- _The data_

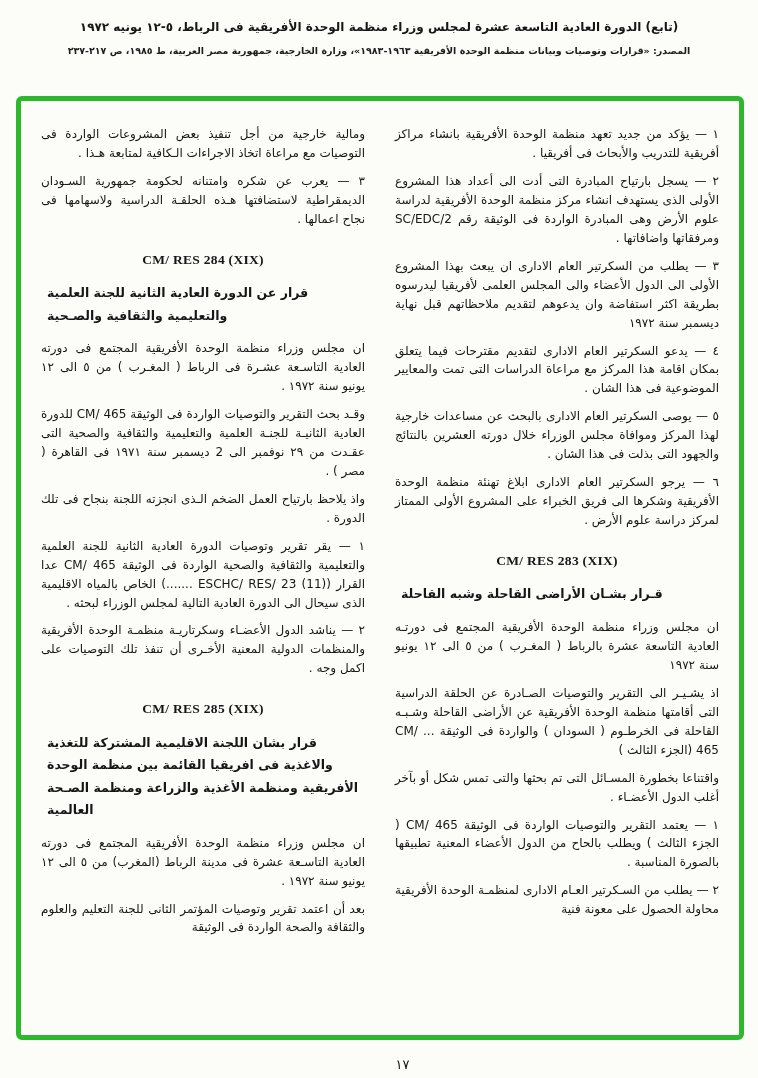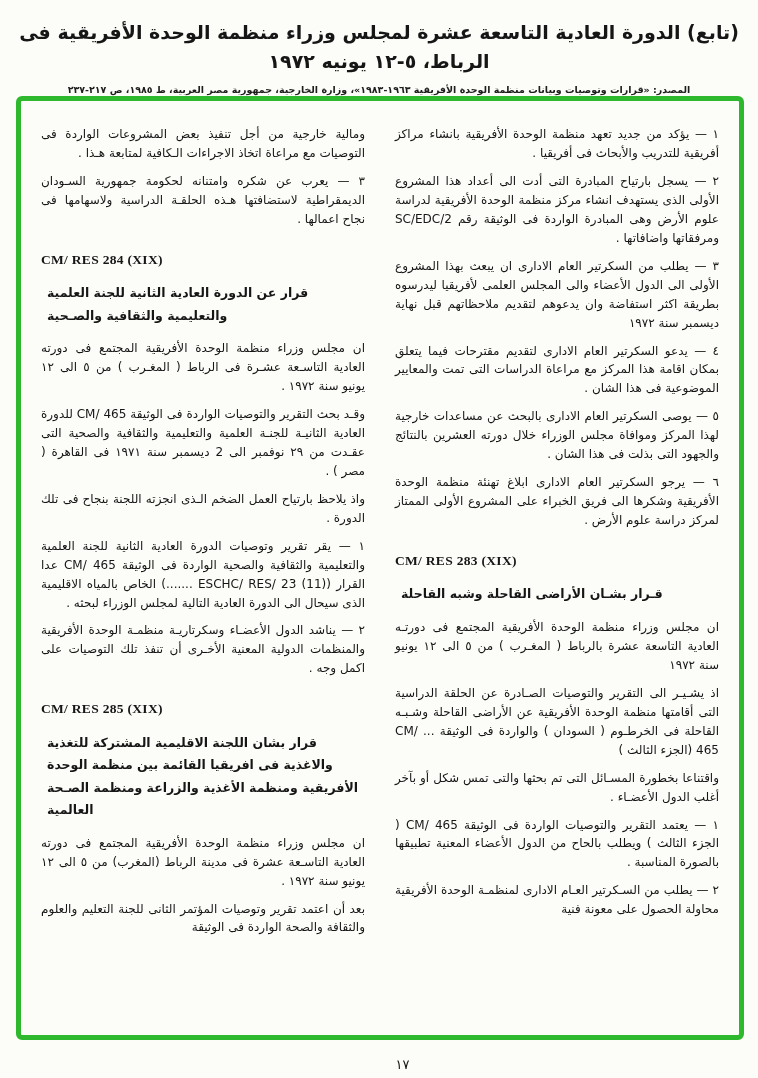--- a/index.html
+++ b/index.html
@@ -27,7 +27,7 @@
     padding:18px 18px 0;
   }
   .header-line1{
-    font-size:19px;
+    font-size:12px;
     font-weight:bold;
     line-height:1.5;
   }

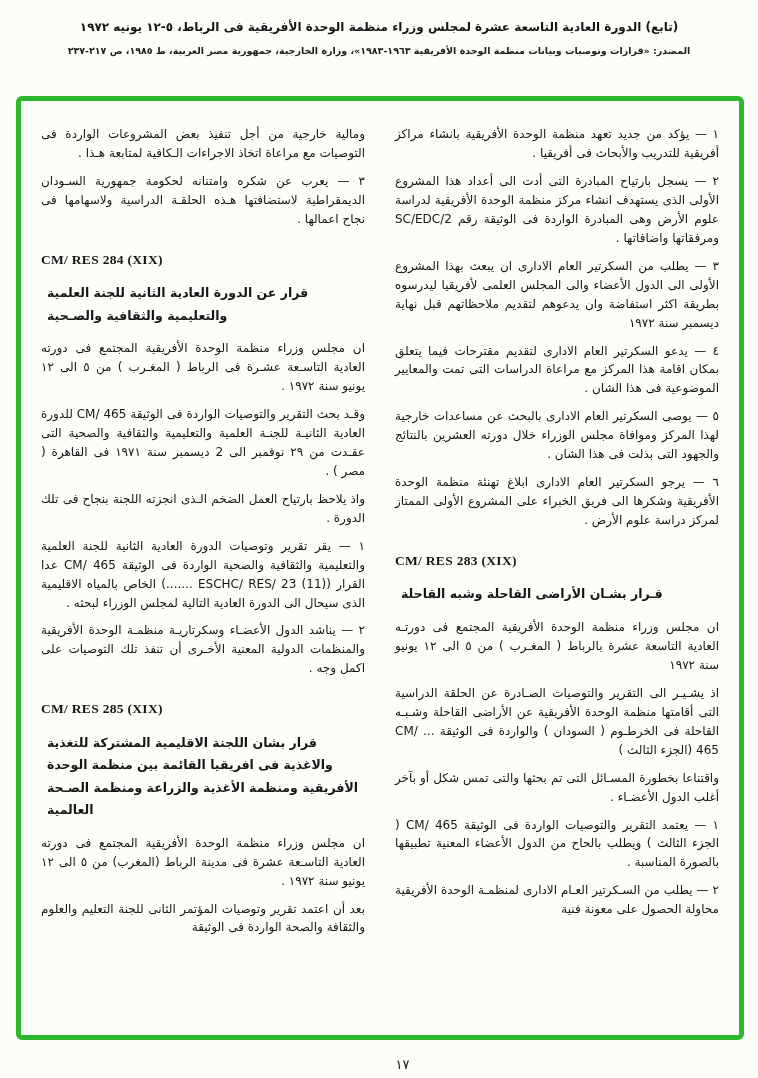--- a/index.html
+++ b/index.html
@@ -63,7 +63,7 @@
   .block.para{}
   .block.code{
     direction:ltr;
-    text-align:left;
+    text-align:center;
     font-family:"Liberation Serif", serif;
     font-weight:bold;
     font-size:13.5px;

- _Your instructions_
When you write out the material, keep every line exact and leave out each picture.

- _Answer box_
--- a/index.html
+++ b/index.html
@@ -27,7 +27,7 @@
     padding:18px 18px 0;
   }
   .header-line1{
-    font-size:19px;
+    font-size:12px;
     font-weight:bold;
     line-height:1.5;
   }

--- a/index.html
+++ b/index.html
@@ -63,7 +63,7 @@
   .block.para{}
   .block.code{
     direction:ltr;
-    text-align:left;
+    text-align:center;
     font-family:"Liberation Serif", serif;
     font-weight:bold;
     font-size:13.5px;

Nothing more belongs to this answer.